Problem statement -> Report how many lines in the data below hold the string "background". Nothing else should appear in the answer.

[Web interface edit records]
----

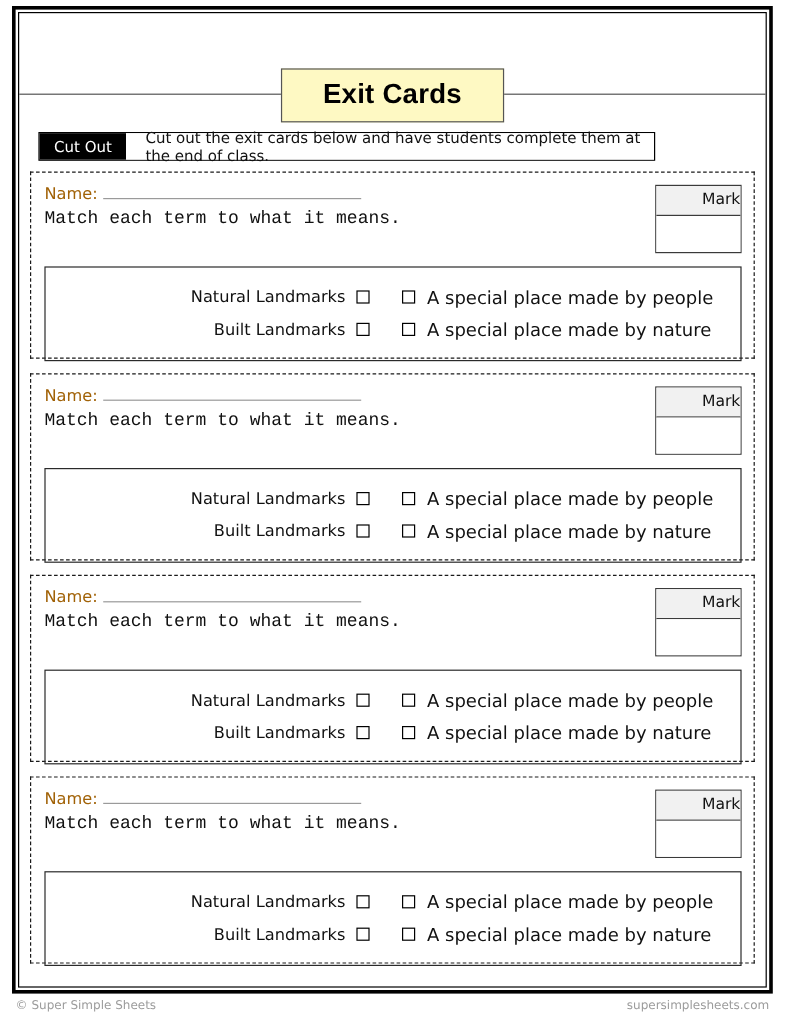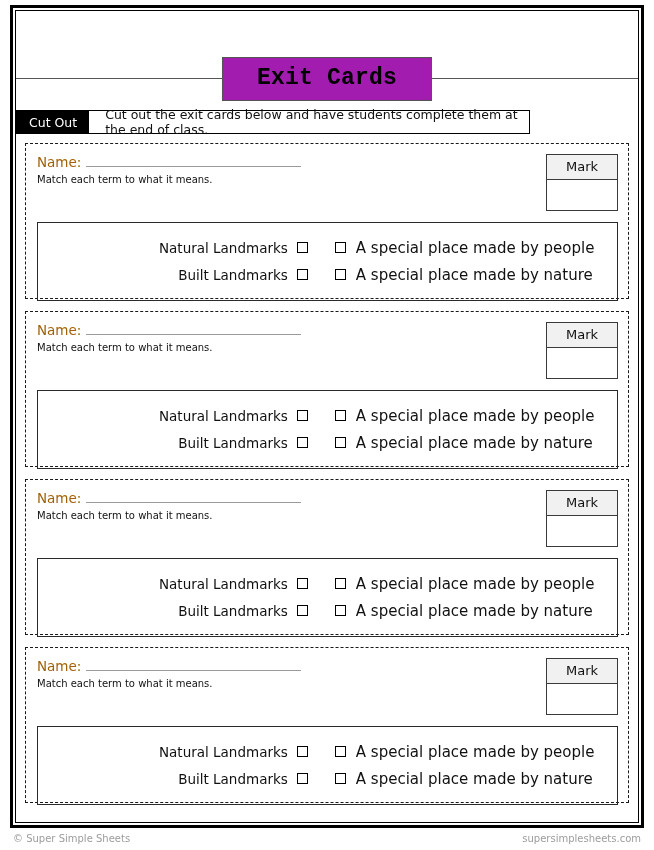--- a/index.html
+++ b/index.html
@@ -74,35 +74,35 @@
     left: 0; top: 21px;
     width: 622px;
     height: 1px;
     background: #555555;
   }
   .title-box {
     position: absolute;
     left: 50%;
     transform: translateX(-50%);
     top: 0px;
-    background: #a21caf;
+    background: #fef9c3;
     border: 1px solid #555555;
     padding: 7px 34px 9px 34px;
     font-size: 23px;
     font-weight: bold;
     color: #000000;
-    font-family: Liberation Mono, monospace;
+    font-family: Liberation Sans, sans-serif;
     letter-spacing: 0.2px;
     white-space: nowrap;
   }
 
   
   .instruction-bar {
     position: absolute;
-    left: 0px; top: 99px;
+    left: 16px; top: 99px;
     width: 514px;
     height: 24px;
     display: flex;
     align-items: stretch;
     border: 1px solid #000000;
   }
   .instruction-tag {
     background: #000000;
     color: #ffffff;
     font-size: 12.5px;
@@ -153,36 +153,37 @@
   }
   .name-label { white-space: nowrap; }
   .name-line {
     display: inline-block;
     width: 215px;
     margin-left: 5px;
     border-bottom: 1.5px solid #9a9a9a;
     height: 11px;
   }
   .prompt {
-    font-size: 10px;
+    font-size: 15px;
     color: #111111;
     margin-top: 3px;
+    font-family: Liberation Mono, monospace;
   }
 
   
   .mark-box {
     width: 72px;
     border: 1.3px solid #3a3a3a;
     margin-top: 1px;
     flex-shrink: 0;
   }
   .mark-header {
     background: #f1f1f1;
     border-bottom: 1.3px solid #3a3a3a;
-    text-align: center;
+    text-align: right;
     font-size: 13px;
     color: #111111;
     padding: 4px 0 5px 0;
   }
   .mark-value {
     background: #ffffff;
     height: 30px;
   }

----

Response below -> 6